> [Work task] What follows is a set of entries. Repeat them exactly, but not their pictures.

> [Records shown]
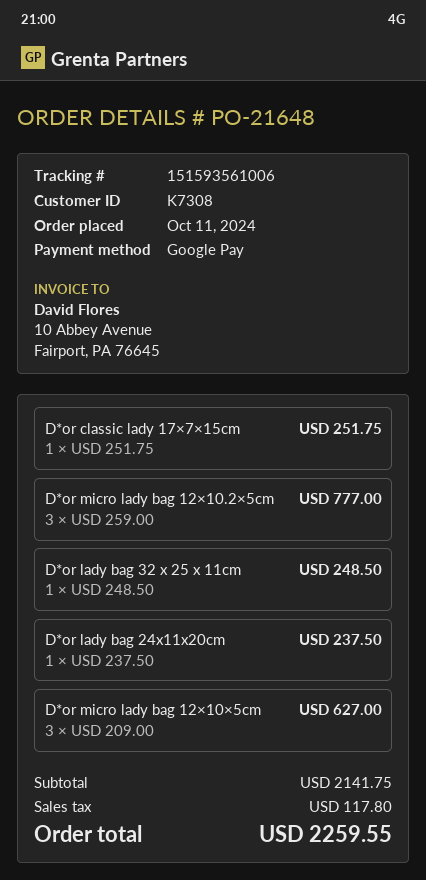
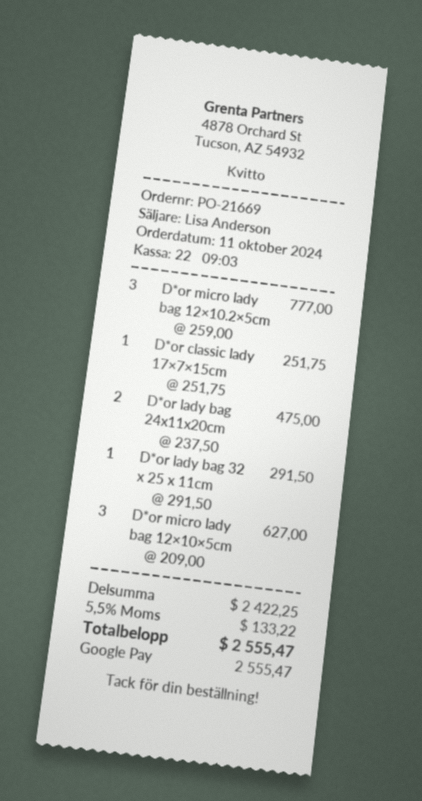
order number: PO-21648 -> PO-21669
D*or lady bag 32 x 25 x 11cm: 1 x 248.50 = 248.50 -> 1 x 291.50 = 291.50
D*or lady bag 24x11x20cm: 1 x 237.50 = 237.50 -> 2 x 237.50 = 475.00
subtotal: 2141.75 -> 2422.25
tax: 117.80 -> 133.22
total: 2259.55 -> 2555.47

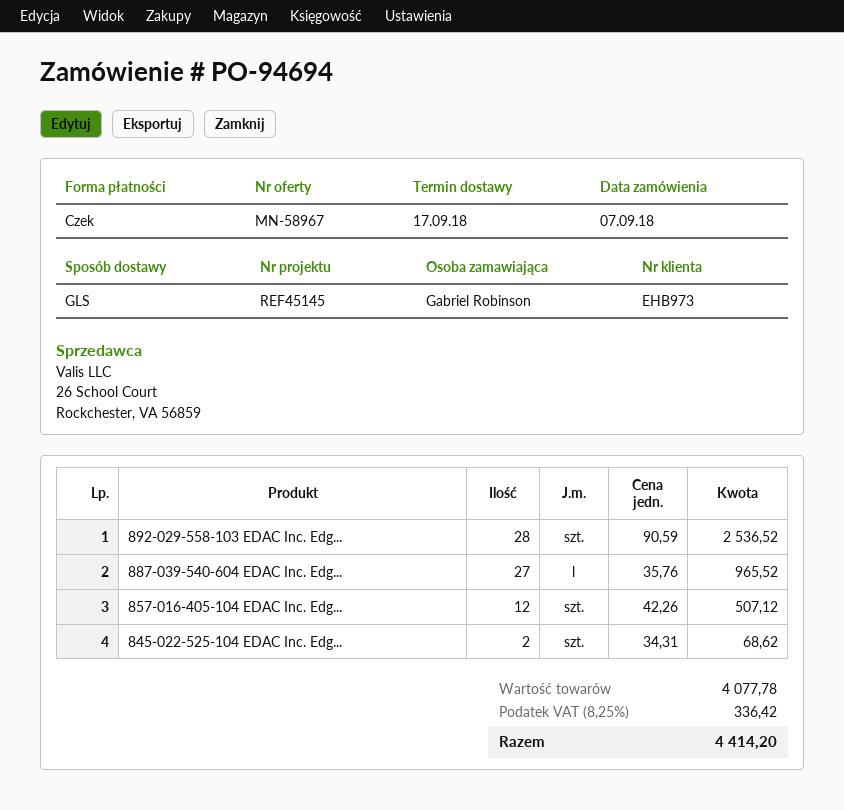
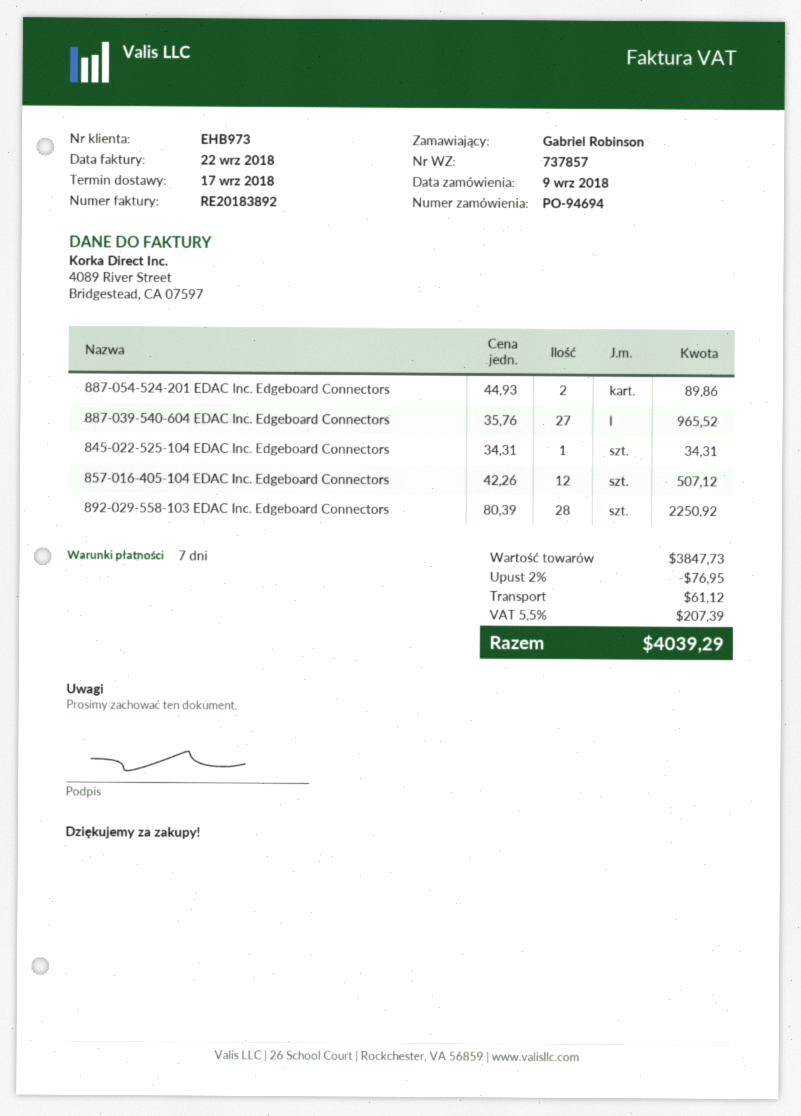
order date: 2018-09-07 -> 2018-09-09
892-029-558-103 EDAC Inc. Edg...: 28 x 90.59 = 2536.52 -> 28 x 80.39 = 2250.92
845-022-525-104 EDAC Inc. Edg...: 2 x 34.31 = 68.62 -> 1 x 34.31 = 34.31
887-054-524-201 EDAC Inc. Edgeboard Connectors: none -> 2 x 44.93 = 89.86
subtotal: 4077.78 -> 3847.73
discount: none -> 2% = 76.95
shipping: none -> 61.12
tax: 8.25% = 336.42 -> 5.5% = 207.39
total: 4414.20 -> 4039.29

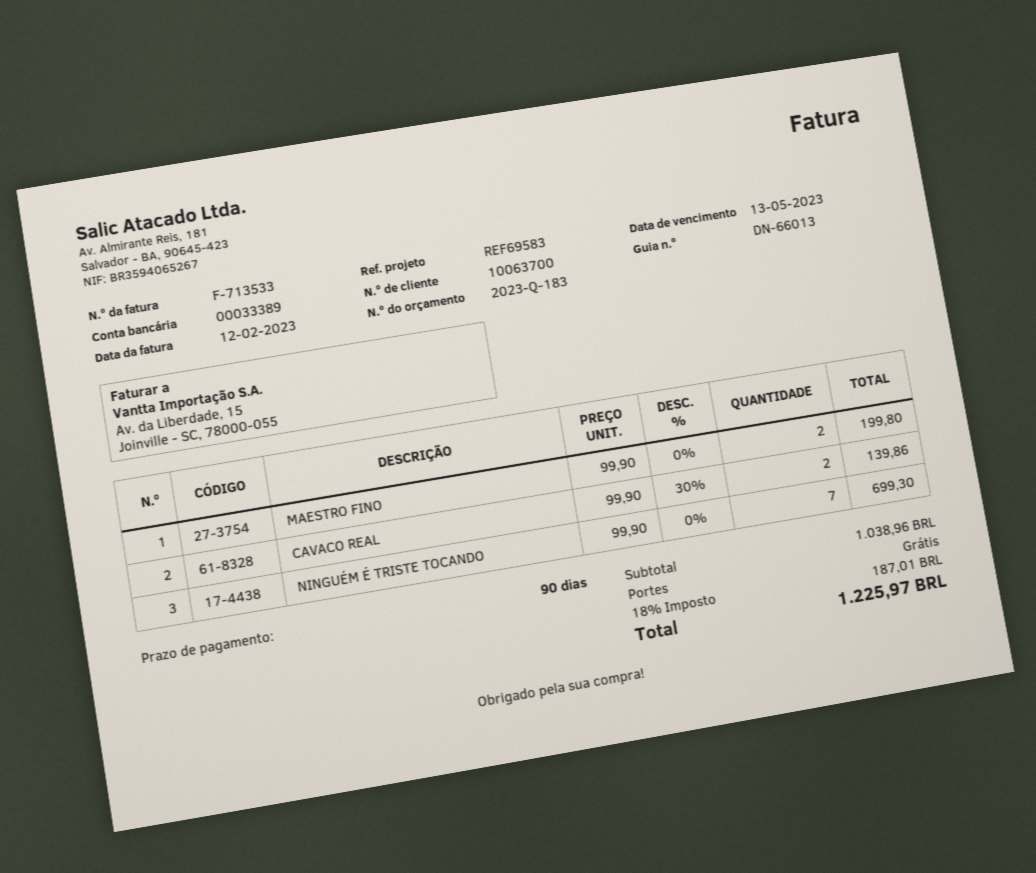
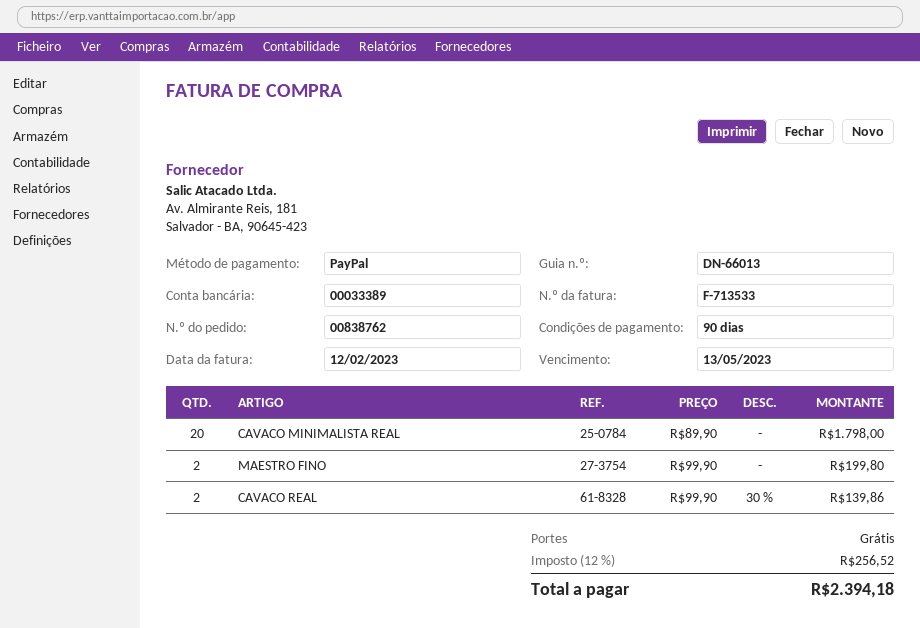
NINGUÉM É TRISTE TOCANDO: 7 x 99.90 = 699.30 -> none
CAVACO MINIMALISTA REAL: none -> 20 x 89.90 = 1798.00
tax: 18% = 187.01 -> 12% = 256.52
total: 1225.97 -> 2394.18

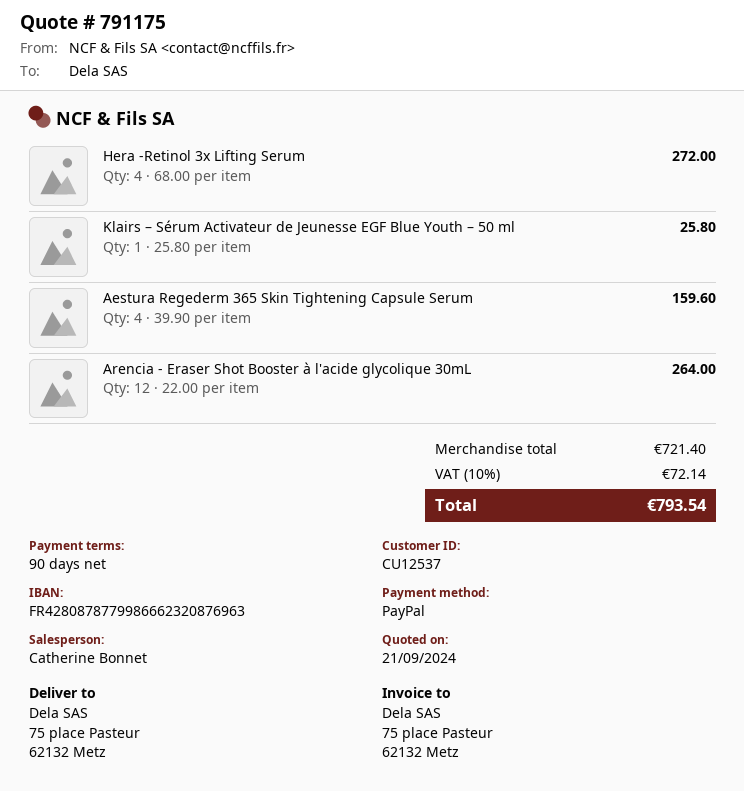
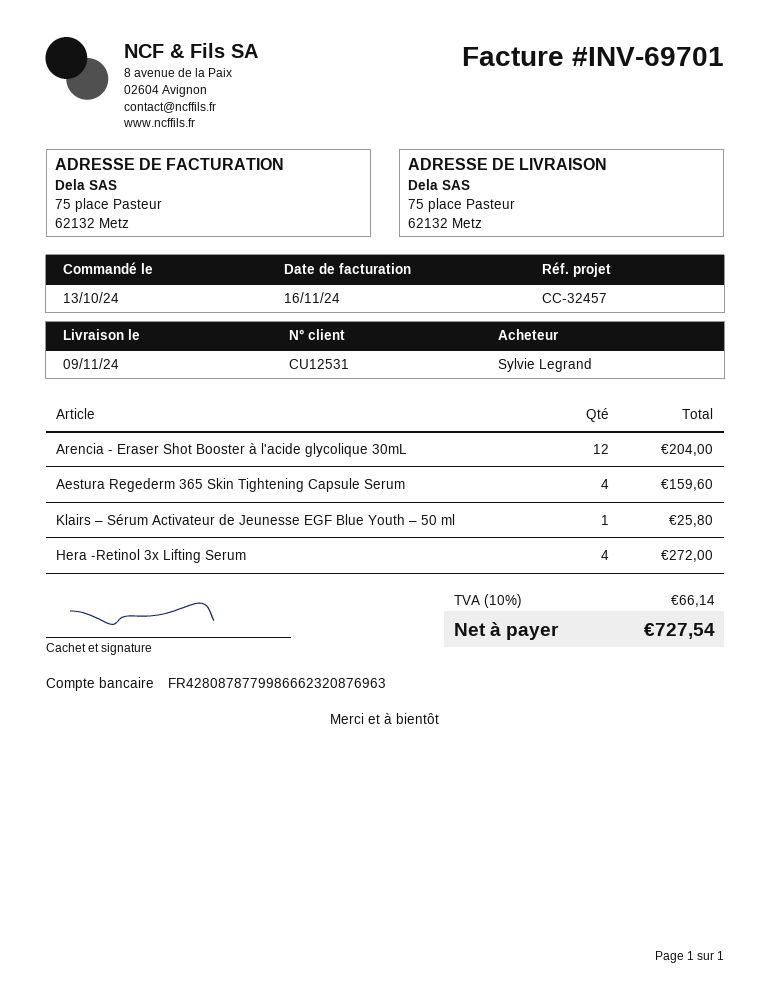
customer number: CU12537 -> CU12531
Arencia - Eraser Shot Booster à l'acide glycolique 30mL: 12 for 264.00 -> 12 for 204.00
tax: 10% = 72.14 -> 10% = 66.14
total: 793.54 -> 727.54

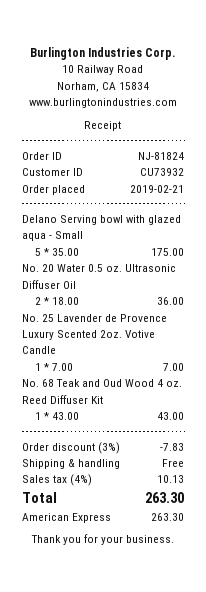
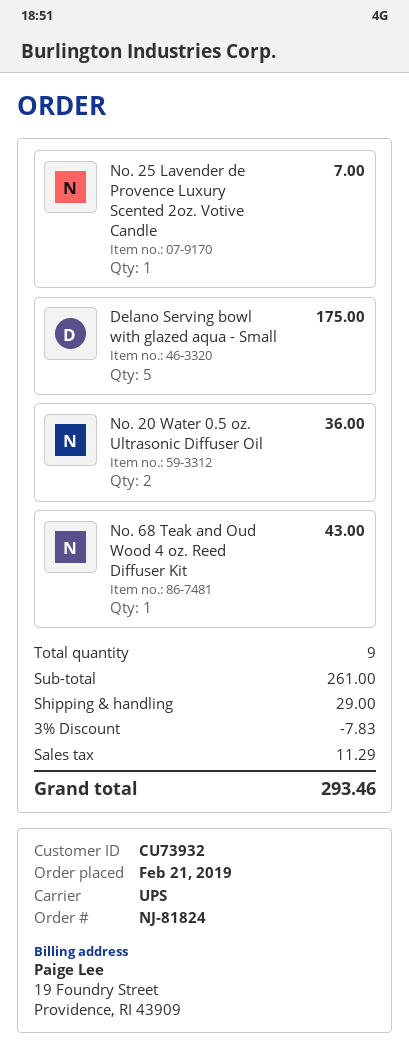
shipping: 0.00 -> 29.00
tax: 10.13 -> 11.29
total: 263.30 -> 293.46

> [Exercise result]
order number: PO-21648 -> PO-21669
D*or lady bag 32 x 25 x 11cm: 1 x 248.50 = 248.50 -> 1 x 291.50 = 291.50
D*or lady bag 24x11x20cm: 1 x 237.50 = 237.50 -> 2 x 237.50 = 475.00
subtotal: 2141.75 -> 2422.25
tax: 117.80 -> 133.22
total: 2259.55 -> 2555.47

order date: 2018-09-07 -> 2018-09-09
892-029-558-103 EDAC Inc. Edg...: 28 x 90.59 = 2536.52 -> 28 x 80.39 = 2250.92
845-022-525-104 EDAC Inc. Edg...: 2 x 34.31 = 68.62 -> 1 x 34.31 = 34.31
887-054-524-201 EDAC Inc. Edgeboard Connectors: none -> 2 x 44.93 = 89.86
subtotal: 4077.78 -> 3847.73
discount: none -> 2% = 76.95
shipping: none -> 61.12
tax: 8.25% = 336.42 -> 5.5% = 207.39
total: 4414.20 -> 4039.29

NINGUÉM É TRISTE TOCANDO: 7 x 99.90 = 699.30 -> none
CAVACO MINIMALISTA REAL: none -> 20 x 89.90 = 1798.00
tax: 18% = 187.01 -> 12% = 256.52
total: 1225.97 -> 2394.18

customer number: CU12537 -> CU12531
Arencia - Eraser Shot Booster à l'acide glycolique 30mL: 12 for 264.00 -> 12 for 204.00
tax: 10% = 72.14 -> 10% = 66.14
total: 793.54 -> 727.54

shipping: 0.00 -> 29.00
tax: 10.13 -> 11.29
total: 263.30 -> 293.46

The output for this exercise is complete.